View Article: PubMed Central - PubMed

ABSTRACT

Cytosine mutations within TCA/T motifs are common in cancer. A likely cause is the DNA cytosine deaminase APOBEC3B (A3B). However, A3B- breast tumours still have this mutational bias. Here we show that APOBEC3H haplotype I (A3H-I) provides a likely solution to this paradox. A3B- tumours with this mutational bias have at least one copy of A3H-I despite little genetic linkage between these genes. Although deemed inactive previously, A3H-I has robust activity in biochemical and cellular assays, similar to A3H-II after compensation for lower protein expression levels. Gly105 in A3H-I (versus Arg105 in A3H-II) results in lower protein expression levels and increased nuclear localization, providing a mechanism for accessing genomic DNA. A3H-I also associates with clonal TCA/T-biased mutations in lung adenocarcinoma suggesting this enzyme makes broader contributions to cancer mutagenesis. These studies combine to suggest that A3B and A3H-I, together, explain the bulk of ‘APOBEC signature' mutations in cancer.

No MeSH data available.


Related in: MedlinePlus

Models for differential APOBEC mutation accumulation in cancer.The far left column describes the A3B and A3H-I genotypes of each model as well as examples of relevant tumour types.
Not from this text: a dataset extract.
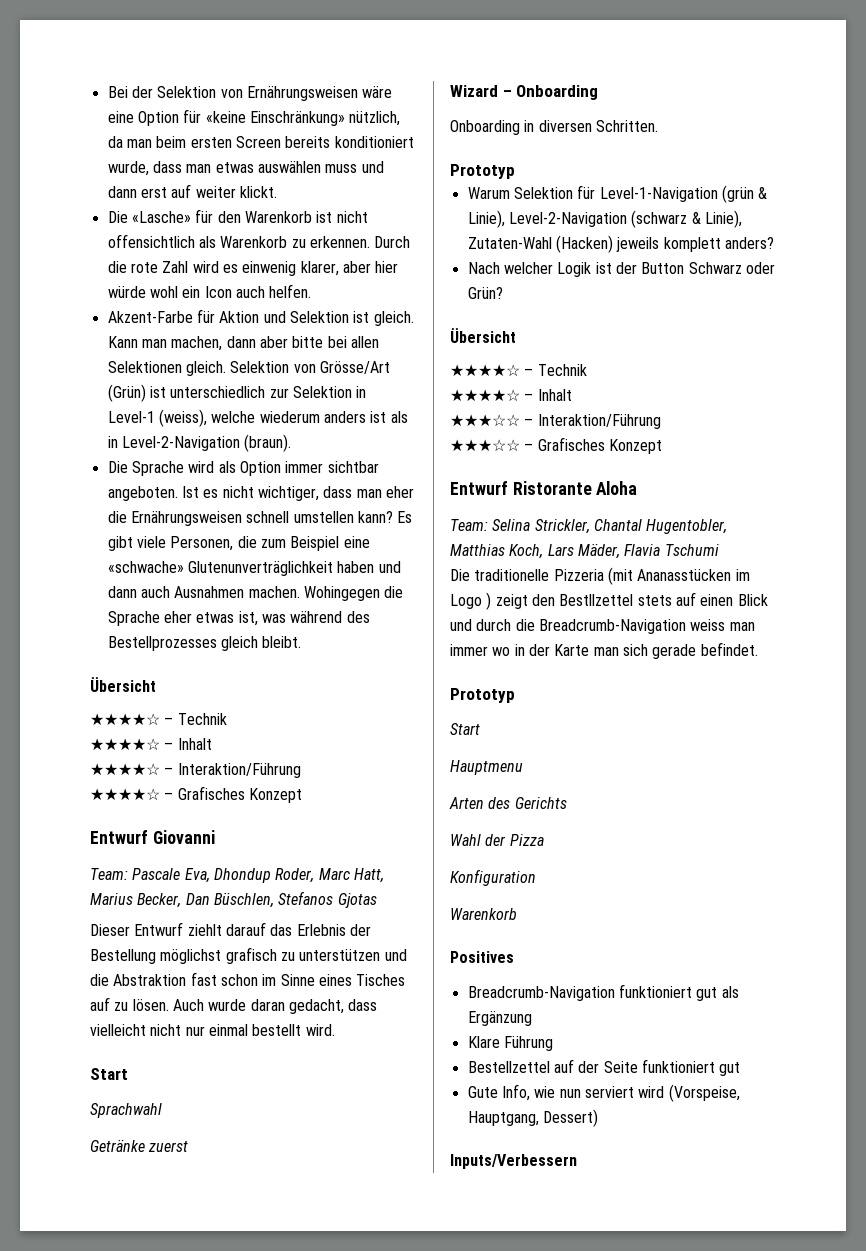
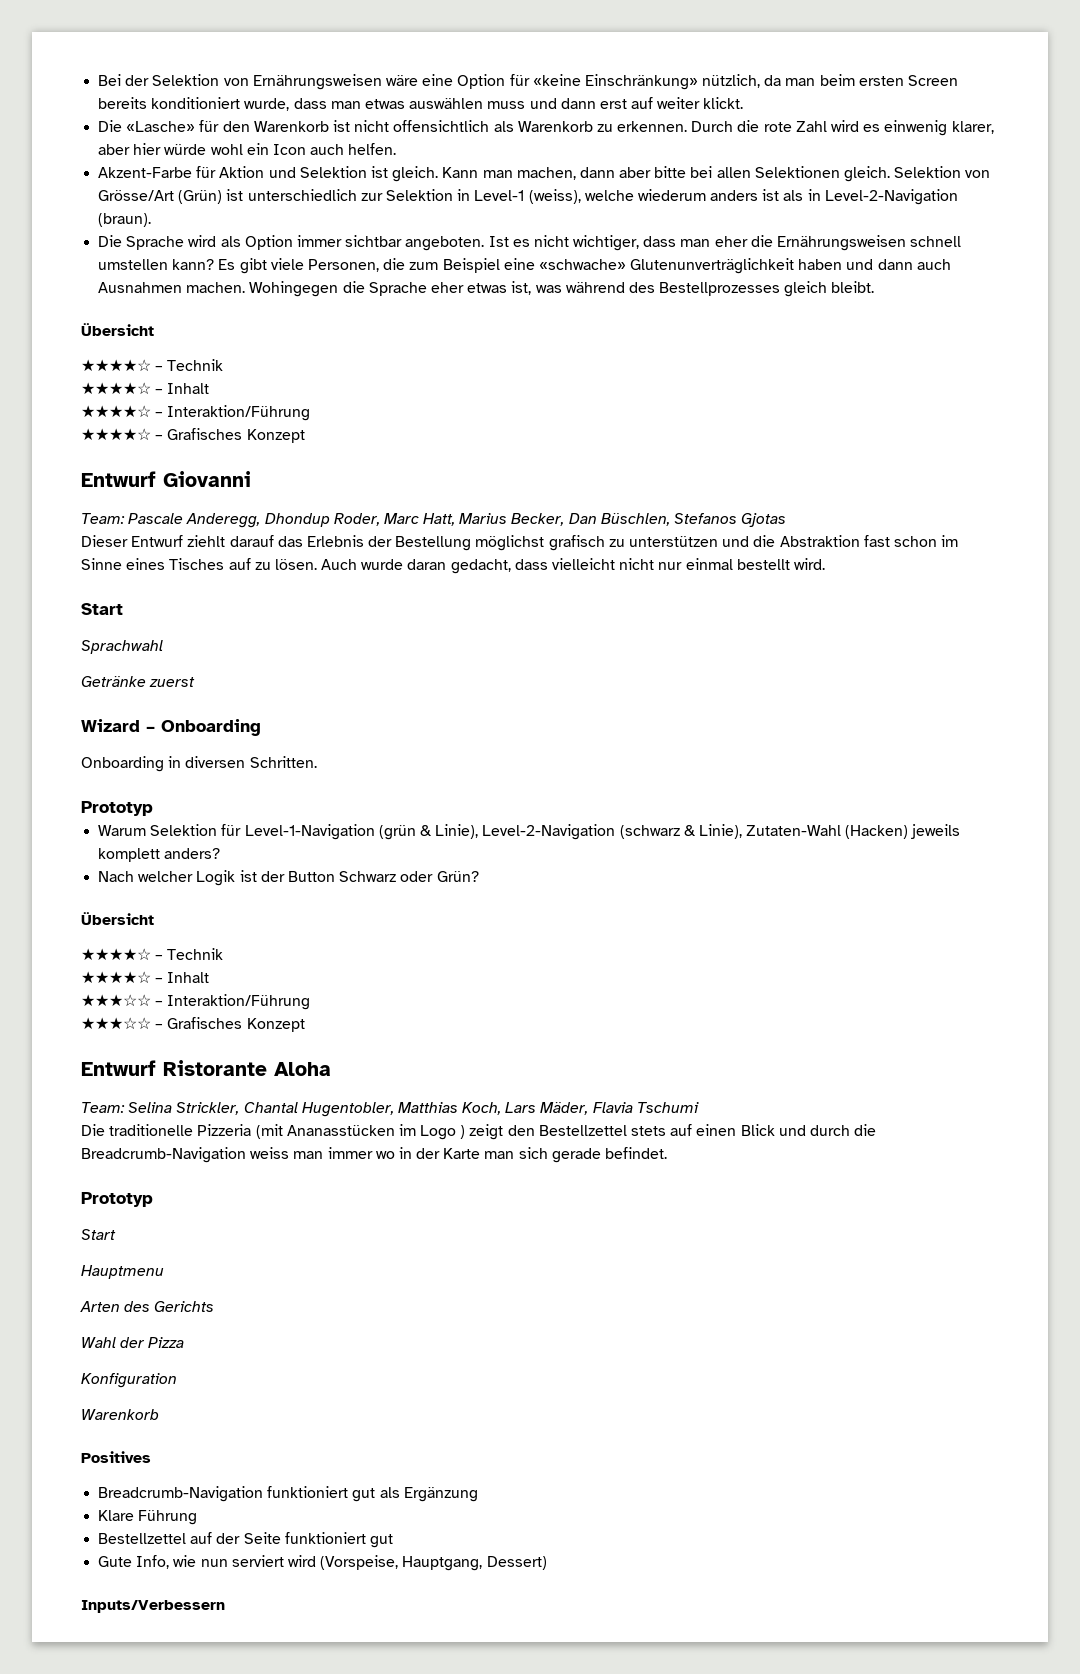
[184,868,210,883] Eva, -> [186,513,261,528] Anderegg,
[559,594,634,606] Bestllzettel -> [538,1125,627,1136] Bestellzettel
The middle columns show the average mutation rate over time for each model with sources of mutations highlighted in different colours, smoking (blue), A3B (red) and A3H-I (maroon). The far right column depicts the accumulation of somatic APOBEC signature mutations over time, with mutations mediated by A3B and A3H-I represented in red and maroon, respectively. Somatic mutations from both APOBEC3 enzymes are shown as red/maroon diagonal stripes to highlight that these mutations are not easily distinguishable. (a) The continuous mutator model depicts constant A3H-I mediated mutagenesis and subsequent accumulation of APOBEC-signature mutations over time in the absence of A3B as may be occurring in some breast cancers. (b) The activated (early) mutator model depicts a rapid increase in A3B-mediated mutations and APOBEC signature mutations after an A3B-activating event such as HPV-infection in cervical cancers or a currently unknown mechanism in breast cancers. (c) The continuous mutator plus activated (late) mutator model depicts the constant accumulation of APOBEC-signature mutations mediated by A3H-I as shown in a. For contrast, the distinct contribution from smoking-mediated mutagenesis (blue) is shown as an early finite time period. Late activation of A3B then leads to a more rapid accumulation of APOBEC signature mutations over time effectively eclipsing the A3H-I contribution. (d) The activated (late) mutator model is nearly identical to the model shown in c, however the absence of A3H-I results in no early APOBEC-signature mutations as may be occurring in some lung adenocarcinomas.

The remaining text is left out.